### YOUR INSTRUCTIONS:
Your answer should consist only of the lines below from the one with "[346,115,458,129] ./mips_to_c.py ->" through the one with "[648,545,1009,559] [584,565,793,579] ./mips_to_c.py", copied exactly.

### GIVEN DATA:
□ □ □ □ □
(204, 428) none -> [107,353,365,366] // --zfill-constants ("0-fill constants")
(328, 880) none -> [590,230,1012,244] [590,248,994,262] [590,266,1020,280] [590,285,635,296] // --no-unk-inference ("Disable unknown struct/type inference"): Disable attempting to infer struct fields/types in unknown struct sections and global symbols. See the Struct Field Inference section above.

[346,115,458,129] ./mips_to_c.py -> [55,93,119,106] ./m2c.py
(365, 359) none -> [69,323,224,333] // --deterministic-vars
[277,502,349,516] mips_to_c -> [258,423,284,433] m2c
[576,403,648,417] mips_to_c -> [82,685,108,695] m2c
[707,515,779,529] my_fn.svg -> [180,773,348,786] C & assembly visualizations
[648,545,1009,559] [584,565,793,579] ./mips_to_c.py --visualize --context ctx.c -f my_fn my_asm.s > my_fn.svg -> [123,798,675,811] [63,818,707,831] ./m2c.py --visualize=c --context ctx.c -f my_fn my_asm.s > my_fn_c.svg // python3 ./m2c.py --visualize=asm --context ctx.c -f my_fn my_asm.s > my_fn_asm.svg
□ □ □ □ □
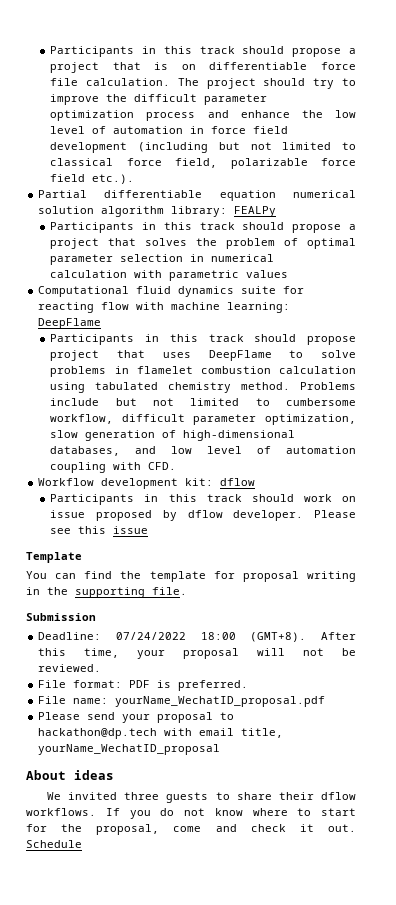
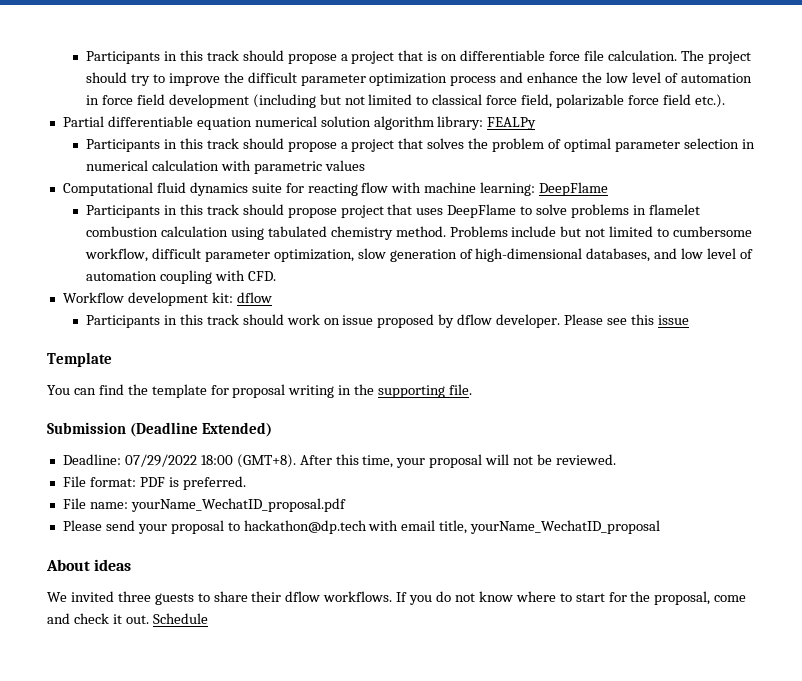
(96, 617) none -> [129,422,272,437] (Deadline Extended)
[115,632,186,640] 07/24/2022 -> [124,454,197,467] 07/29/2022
□ □ □ □ □
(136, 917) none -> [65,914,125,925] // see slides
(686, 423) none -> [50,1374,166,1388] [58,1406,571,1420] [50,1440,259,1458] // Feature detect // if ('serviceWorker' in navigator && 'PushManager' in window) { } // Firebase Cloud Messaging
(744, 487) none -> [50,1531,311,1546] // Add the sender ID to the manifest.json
□ □ □ □ □
### ANSWER SECTION:
[346,115,458,129] ./mips_to_c.py -> [55,93,119,106] ./m2c.py
(365, 359) none -> [69,323,224,333] // --deterministic-vars
[277,502,349,516] mips_to_c -> [258,423,284,433] m2c
[576,403,648,417] mips_to_c -> [82,685,108,695] m2c
[707,515,779,529] my_fn.svg -> [180,773,348,786] C & assembly visualizations
[648,545,1009,559] [584,565,793,579] ./mips_to_c.py --visualize --context ctx.c -f my_fn my_asm.s > my_fn.svg -> [123,798,675,811] [63,818,707,831] ./m2c.py --visualize=c --context ctx.c -f my_fn my_asm.s > my_fn_c.svg // python3 ./m2c.py --visualize=asm --context ctx.c -f my_fn my_asm.s > my_fn_asm.svg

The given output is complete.